▶ Work item: With the pictures left out, please return exactly the line holding "(508, 23) none" and each following line until the entries end.

Detected change data:
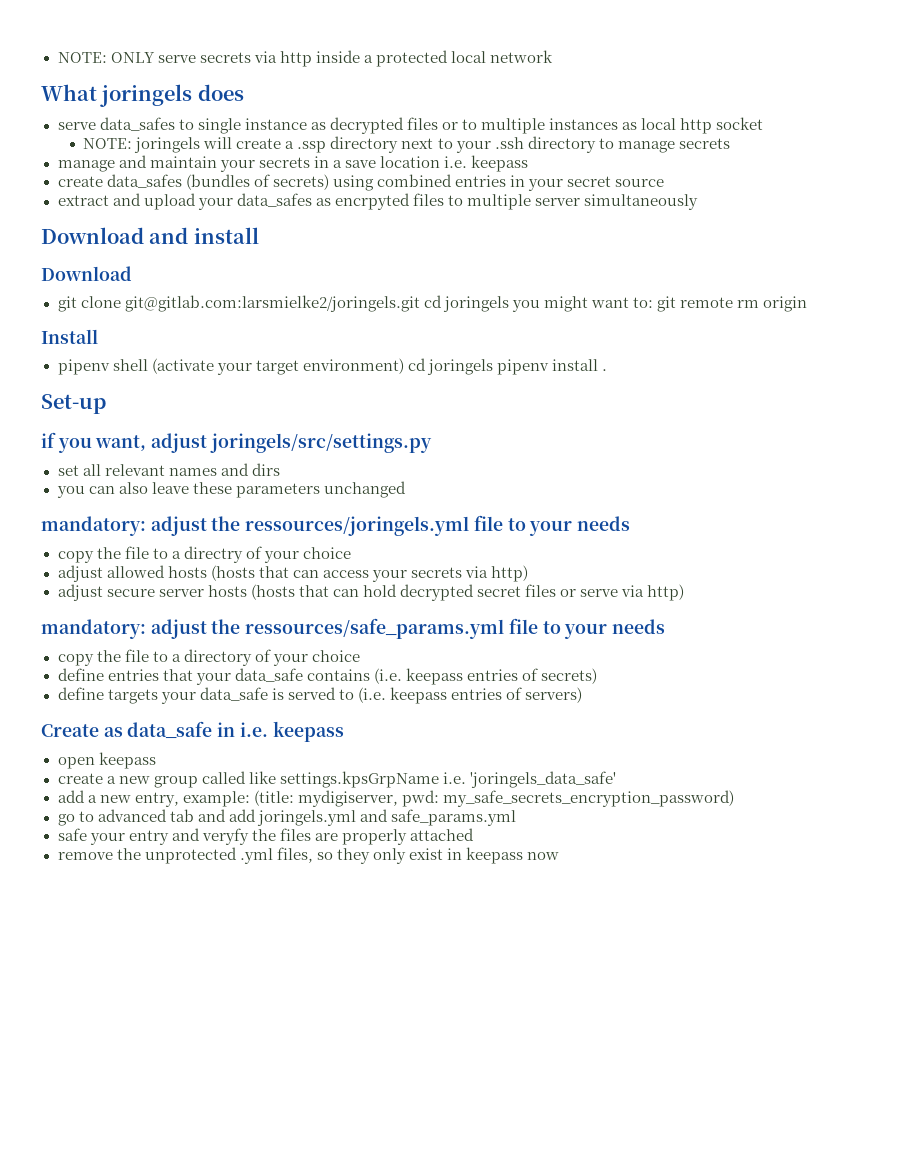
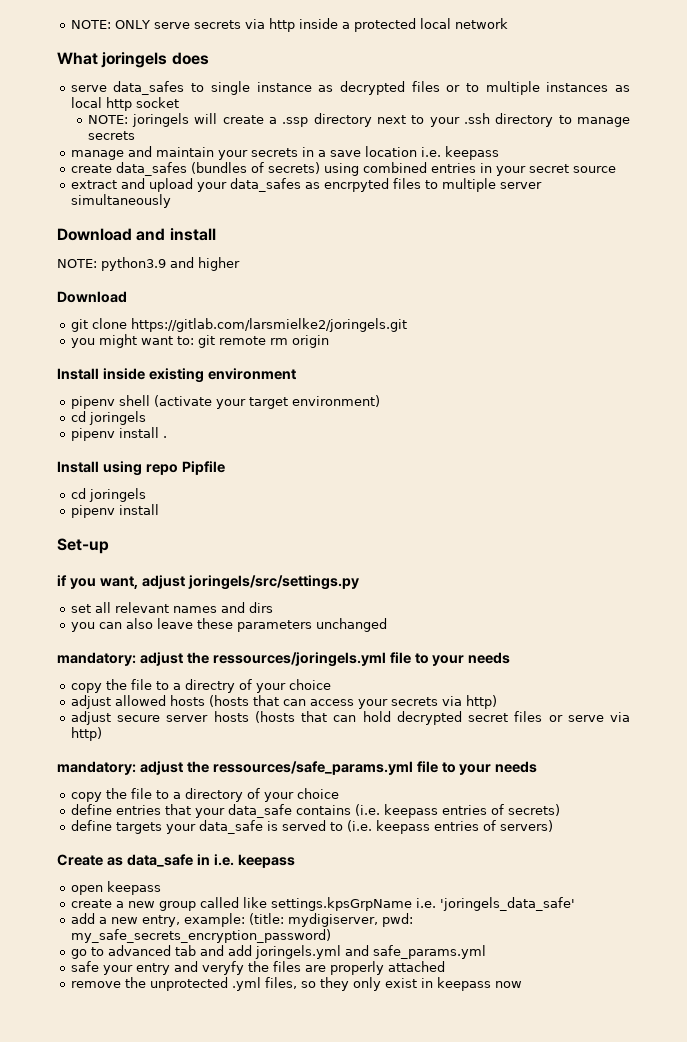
(259, 235) none -> [57,257,240,271] // NOTE: python3.9 and higher
[124,295,509,312] git@gitlab.com:larsmielke2/joringels.git cd joringels -> [130,318,407,332] https://gitlab.com/larsmielke2/joringels.git //
(98, 336) none -> [102,368,296,383] inside existing environment
[407,358,493,375] cd joringels -> [70,411,146,425] // cd joringels //
(607, 370) none -> [57,461,225,476] [70,488,146,502] [70,504,159,518] // Install using repo Pipfile // cd joringels // pipenv install

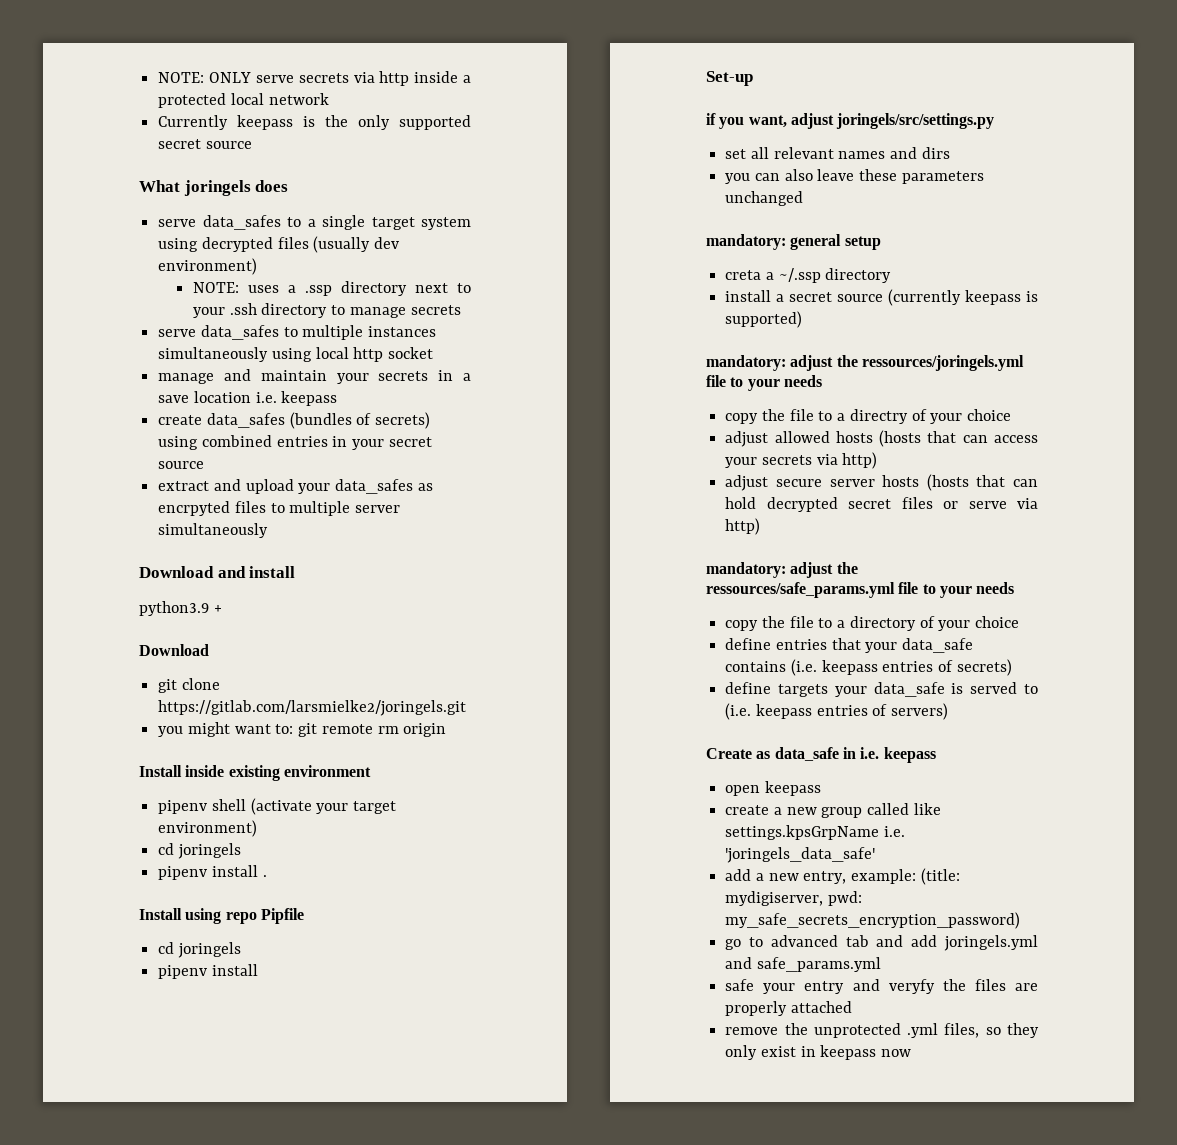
(508, 23) none -> [158,115,471,130] [158,139,252,149] // Currently keepass is the only supported secret source
[210,81,630,95] [70,97,179,111] [87,113,264,127] single instance as decrypted files or to multiple instances as local http socket // NOTE: joringels will create -> [307,215,471,230] [158,236,400,253] [158,258,258,275] [192,282,279,293] a single target system using decrypted files (usually dev environment) // NOTE: uses
(135, 135) none -> [158,325,437,340] [158,347,434,362] // serve data_safes to multiple instances simultaneously using local http socket
[57,257,240,271] NOTE: python3.9 and higher -> [139,601,222,616] python3.9 +
(387, 625) none -> [706,234,881,250] [725,268,892,283] [725,289,1038,306] [725,311,803,328] // mandatory: general setup // creta a ~/.ssp directory // install a secret source (currently keepass is supported)

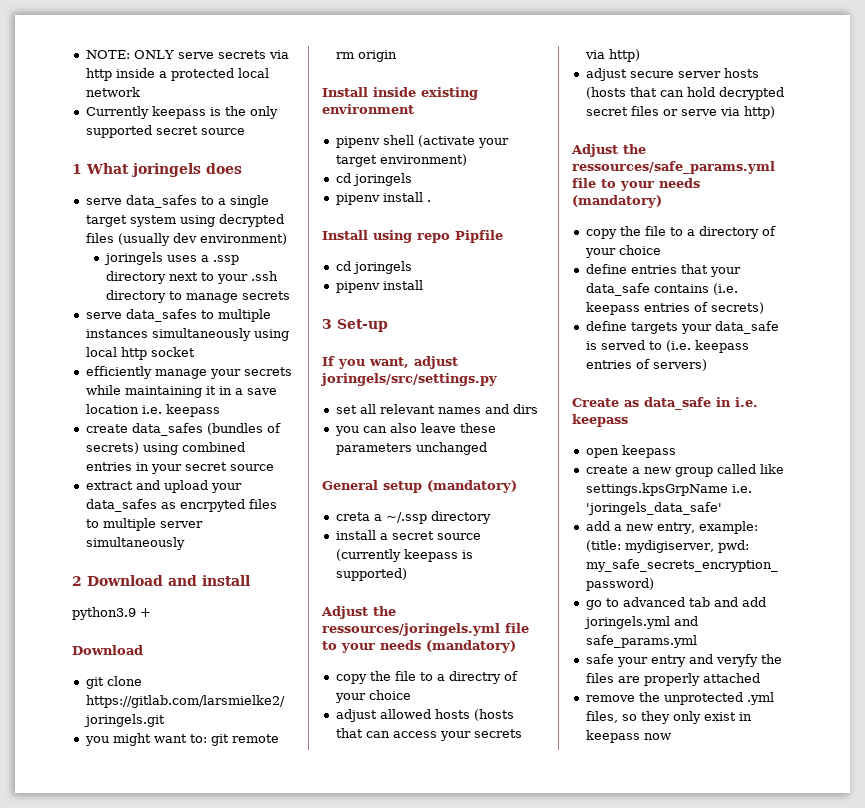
(252, 145) none -> [72,164,82,174] 1
[192,282,239,293] NOTE: -> [103,252,163,265] joringels
[158,369,429,384] manage and maintain your secrets -> [85,366,292,379] [85,385,216,398] efficiently manage your secrets while maintaining it
(269, 530) none -> [72,576,82,586] 2
(258, 970) none -> [322,319,332,329] 3
[706,113,716,125] if -> [322,356,335,366] If
[706,234,842,250] mandatory: general -> [322,480,378,490] General
(881, 243) none -> [427,480,517,493] (mandatory)
[706,355,834,371] mandatory: adjust -> [321,606,368,619] Adjust
(822, 381) none -> [426,640,516,653] (mandatory)
[706,562,834,578] mandatory: adjust -> [571,144,618,157] Adjust
(1015, 588) none -> [572,195,662,208] (mandatory)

▶ Expected answer:
(508, 23) none -> [158,115,471,130] [158,139,252,149] // Currently keepass is the only supported secret source
[210,81,630,95] [70,97,179,111] [87,113,264,127] single instance as decrypted files or to multiple instances as local http socket // NOTE: joringels will create -> [307,215,471,230] [158,236,400,253] [158,258,258,275] [192,282,279,293] a single target system using decrypted files (usually dev environment) // NOTE: uses
(135, 135) none -> [158,325,437,340] [158,347,434,362] // serve data_safes to multiple instances simultaneously using local http socket
[57,257,240,271] NOTE: python3.9 and higher -> [139,601,222,616] python3.9 +
(387, 625) none -> [706,234,881,250] [725,268,892,283] [725,289,1038,306] [725,311,803,328] // mandatory: general setup // creta a ~/.ssp directory // install a secret source (currently keepass is supported)

(252, 145) none -> [72,164,82,174] 1
[192,282,239,293] NOTE: -> [103,252,163,265] joringels
[158,369,429,384] manage and maintain your secrets -> [85,366,292,379] [85,385,216,398] efficiently manage your secrets while maintaining it
(269, 530) none -> [72,576,82,586] 2
(258, 970) none -> [322,319,332,329] 3
[706,113,716,125] if -> [322,356,335,366] If
[706,234,842,250] mandatory: general -> [322,480,378,490] General
(881, 243) none -> [427,480,517,493] (mandatory)
[706,355,834,371] mandatory: adjust -> [321,606,368,619] Adjust
(822, 381) none -> [426,640,516,653] (mandatory)
[706,562,834,578] mandatory: adjust -> [571,144,618,157] Adjust
(1015, 588) none -> [572,195,662,208] (mandatory)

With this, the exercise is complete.